ELECTION KY

Three Kentucky state Senate contests tip to GOP, including the race of two Turners

Deborah Yetter
Louisville Courier Journal

Three closely watched races for the state Senate ended with Republicans easily maintaining their supermajority in the chamber and picking up two seats previously held by Democrats, according to unofficial returns on the Kentucky State Board of Elections website.

Adrienne Southworth, a Lawrenceburg Republican and first-time candidate, won a seat long held by Democrats by defeating Democrat Joe Graviss of Versailles.

Southworth won about 53% of the vote in the contest for the 7th District seat that includes Frankfort held since 2005 by retiring Sen. Julian Carroll, a Democrat.

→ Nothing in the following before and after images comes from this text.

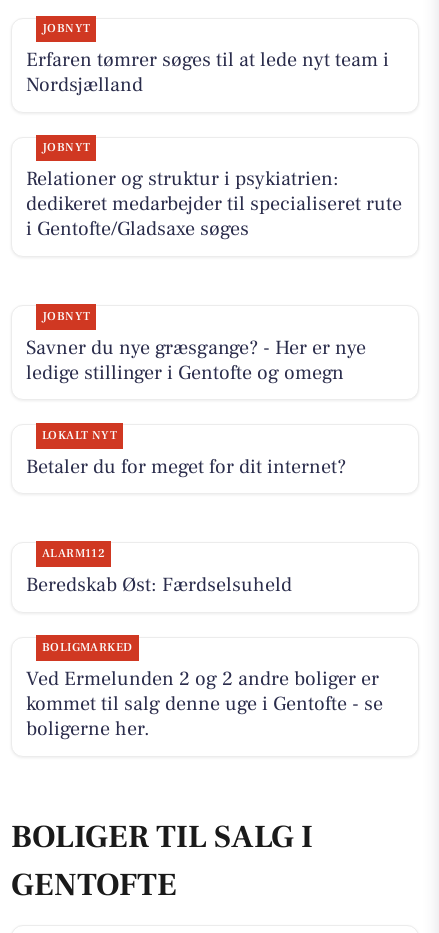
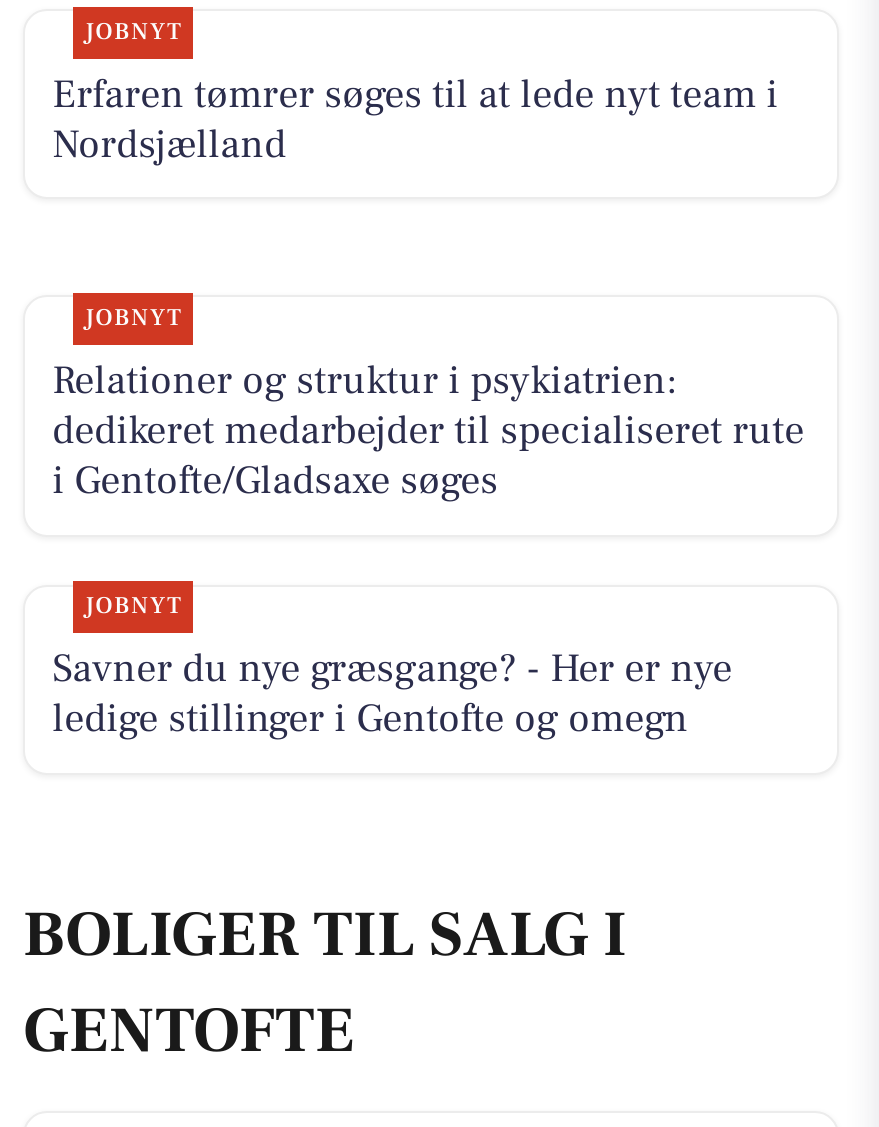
moved down: JOBNYT | Relationer og struktur i psykiatrien: | dedikeret medarbejder til specialiseret rute | i Gentofte/Gladsaxe søges

- LOKALT NYT
- Betaler du for meget for dit internet?

- ALARM112
- Beredskab Øst: Færdselsuheld
- BOLIGMARKED
- Ved Ermelunden 2 og 2 andre boliger er
- kommet til salg denne uge i Gentofte - se
- boligerne her.
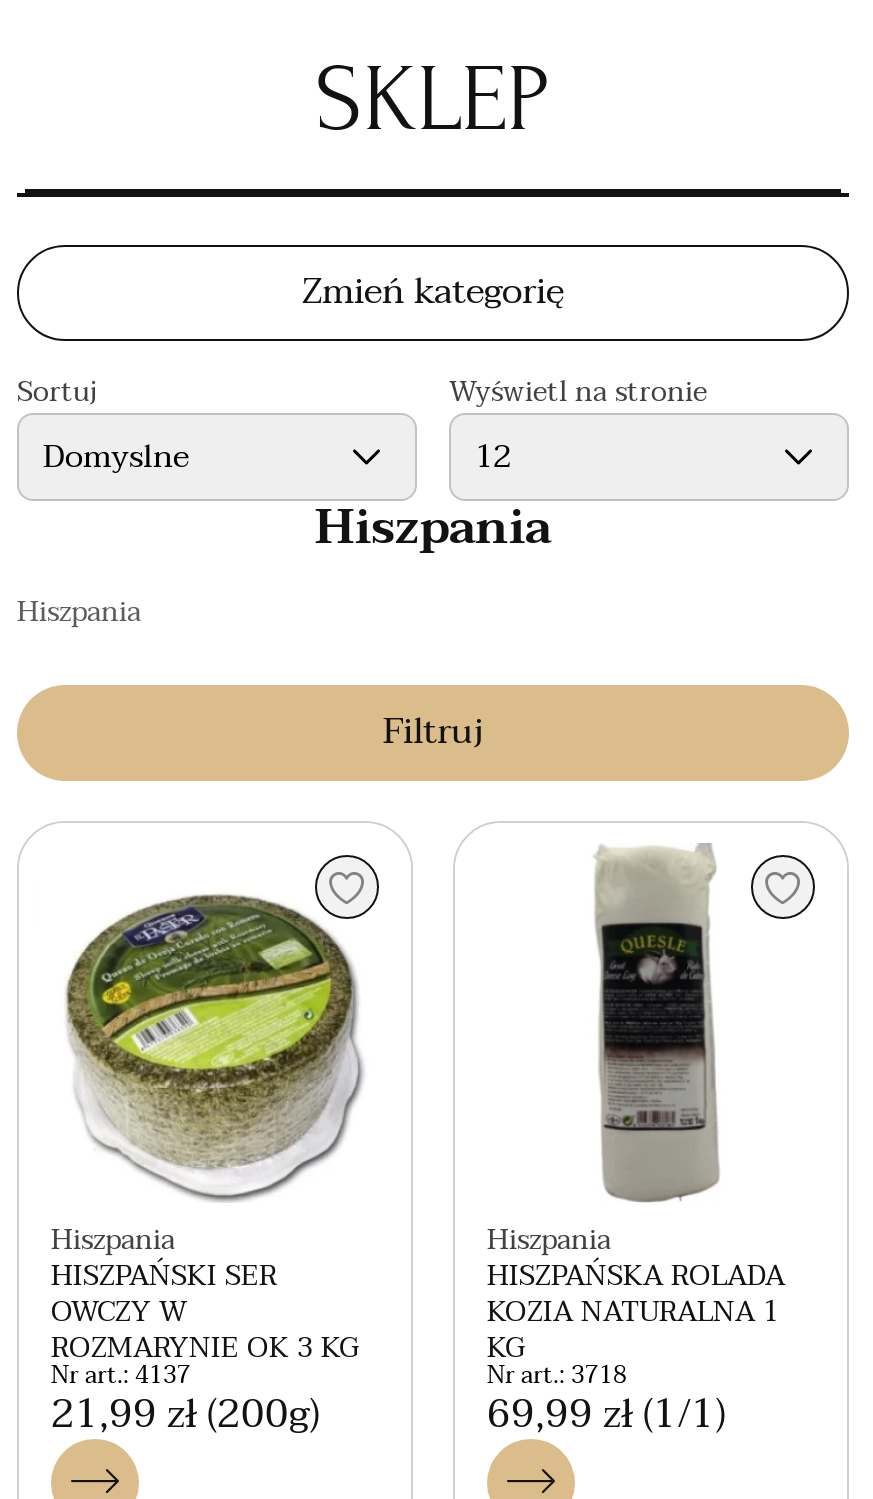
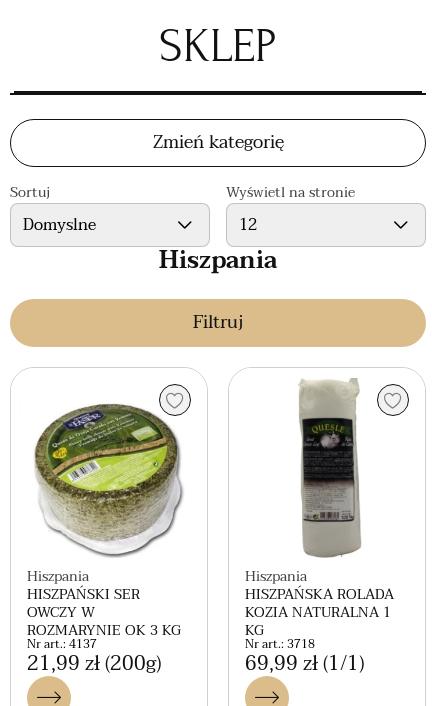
- Hiszpania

And in Eastern Kentucky, Republican challenger Johnnie L. Turner of Harlan, with 53% of the vote, ousted Democrat incumbent Johnny Ray Turner of Prestonsburg for the 29th District Senate seat.

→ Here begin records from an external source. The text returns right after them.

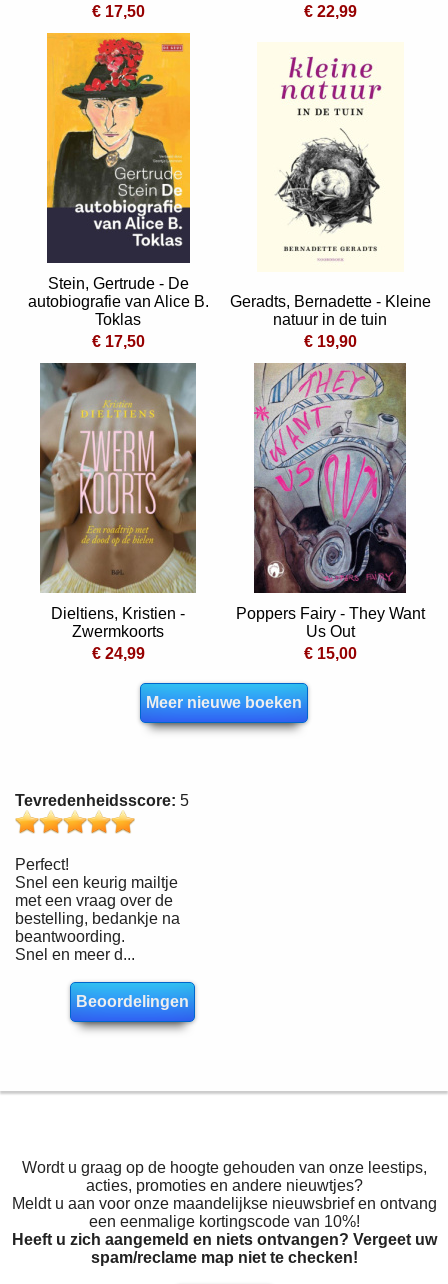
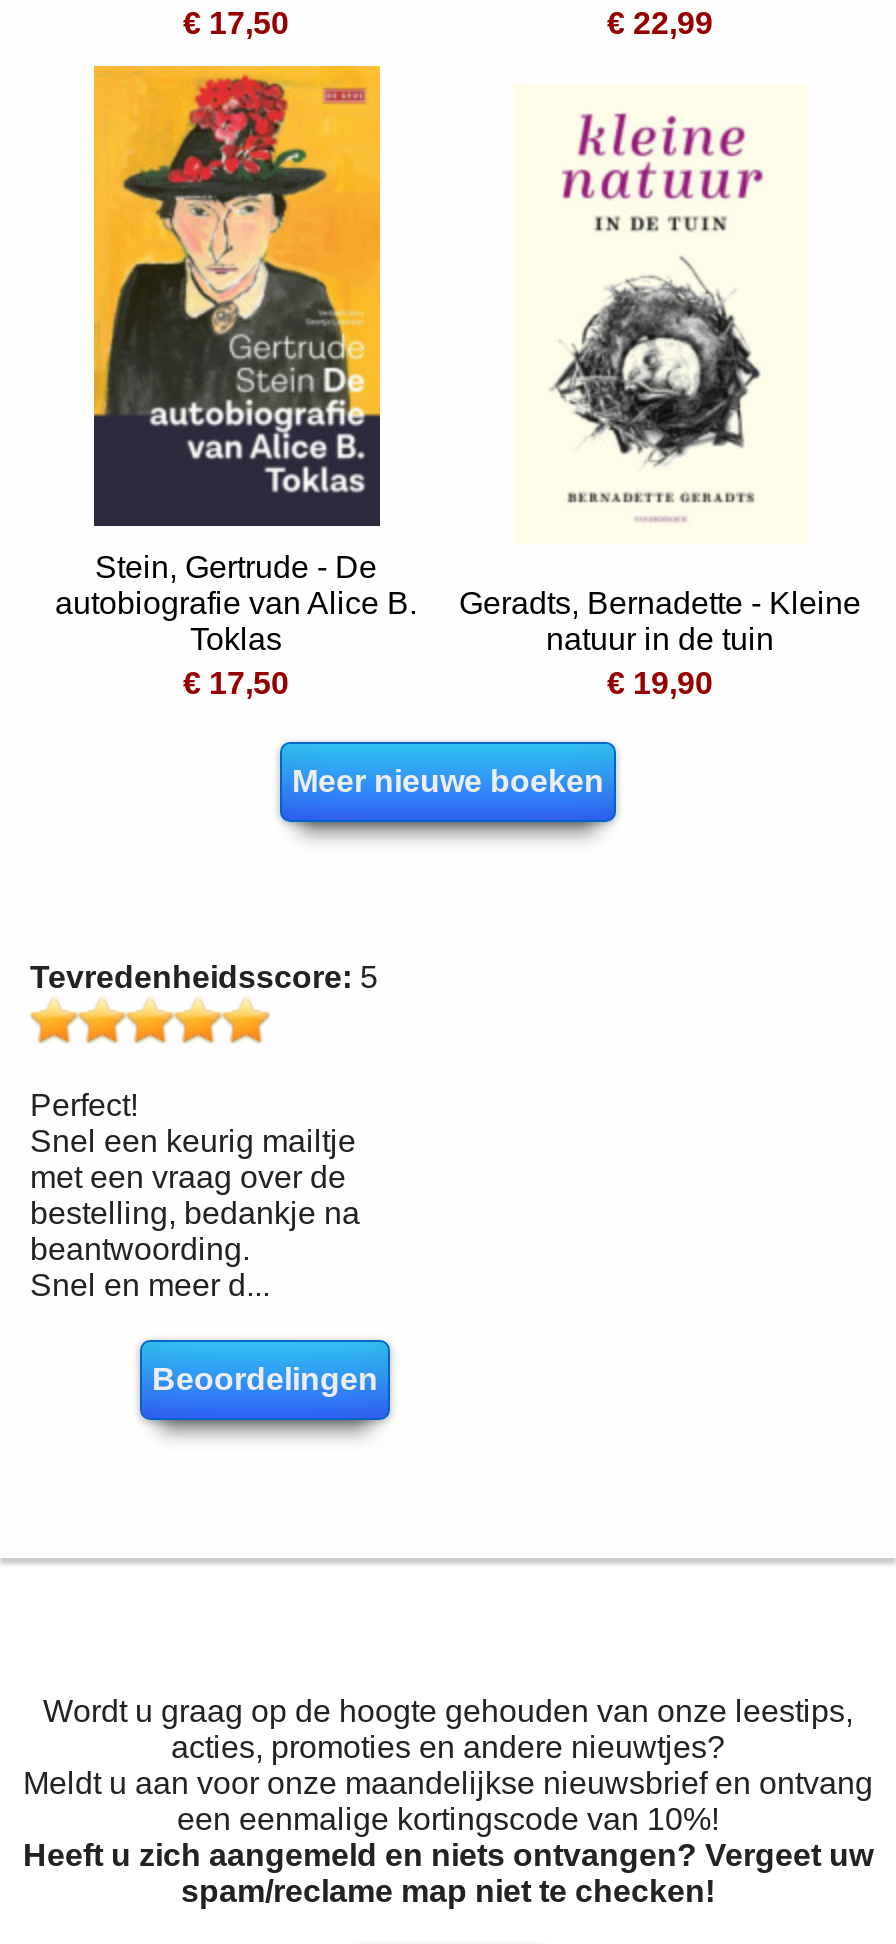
- [image]
- Dieltiens, Kristien -
- Zwermkoorts
- € 24,99

- [image]
- Poppers Fairy - They Want
- Us Out
- € 15,00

Sen. Chris McDaniel, a Latonia Republican and chairman of the Senate budget committee, kept his Northern Kentucky seat in Kenton County after a high-dollar contest against Democrat Ryan Olexia for the 23rd District, winning 58% of the votes.

State and national elections: 2020 Kentucky election Results

Republicans already control 28 seats of the 38-member Senate, and Tuesday's results would give them 30 members in January.

Nineteen state Senate seats were on the ballot Tuesday but seven candidates had no opposition, including Senate President Robert Stivers, a Manchester Republican, and Sen. Morgan McGarvey, a Louisville Democrat and Senate minority leader.

McDaniel's win Tuesday gives him a third, four-year term in the state Senate. He said he expects to devote much of the next legislative session as chairman of the Appropriations and Revenue Committee trying to craft a state budget amid projected revenue shortfalls because of the COVID-19 pandemic.

"This session, probably all my energy will be on how to make this budget work," he said.

Beyond that, McDaniel said he remains interested in other issues including reforms to how pardons are granted, following problems highlighted by The Courier Journal with how former Gov. Matt Bevin issued a blizzard of controversial pardons in his final days in office last year.

More: Congressmen John Yarmuth and Thomas Massie win reelection in Kentucky

McDaniel raised $353,000 and got help from another $130,000 spent by GOPAC, a Republican federal super PAC. Olexia, a veterinarian, reported raising about $118,000, according to state campaign finance records.

Three candidates sought the Senate's 7th District that includes Franklin, Gallatin, Anderson, Owen and Woodford counties, with Graviss, a Democrat who served as a state representative for the area since 2019, losing to Southworth, a Republican with Tea Party support.

A third candidate in the race, Ken Carroll, who ran as an Independent candidate and is the son of the retiring Sen. Julian Carroll, got about 4% of the vote

Graviss outraised Southworth by about five times the $52,000 she raised for the general election.

Related: Mitch McConnell defeats Democrat Amy McGrath to keep his seat in the Senate

Southworth, who had plastered Frankfort and other parts of the district with signs and billboards, got attention last year when she was fired from her job as an aide to former Lt. Gov. Jenean Hampton by Bevin's chief of staff despite Hampton's objections.

And a Turner will continue to represent Eastern Kentucky's 29th District in a race in which the incumbent Democrat and his Republican challenger had the same name.

Longtime Democratic incumbent Sen. Johnny Ray Turner lost his bid for a sixth term in this Eastern Kentucky district that includes Floyd, Harlan, Knott and Letcher counties to Republican Johnnie L. Turner, a lawyer and former state representative from Harlan.

Democrats had been historically dominant in this district — so much that this was the first time in 20 years that Turner has ever faced a general election opponent.

Johnny Ray Turner is the Senate's Democratic minority caucus chairman.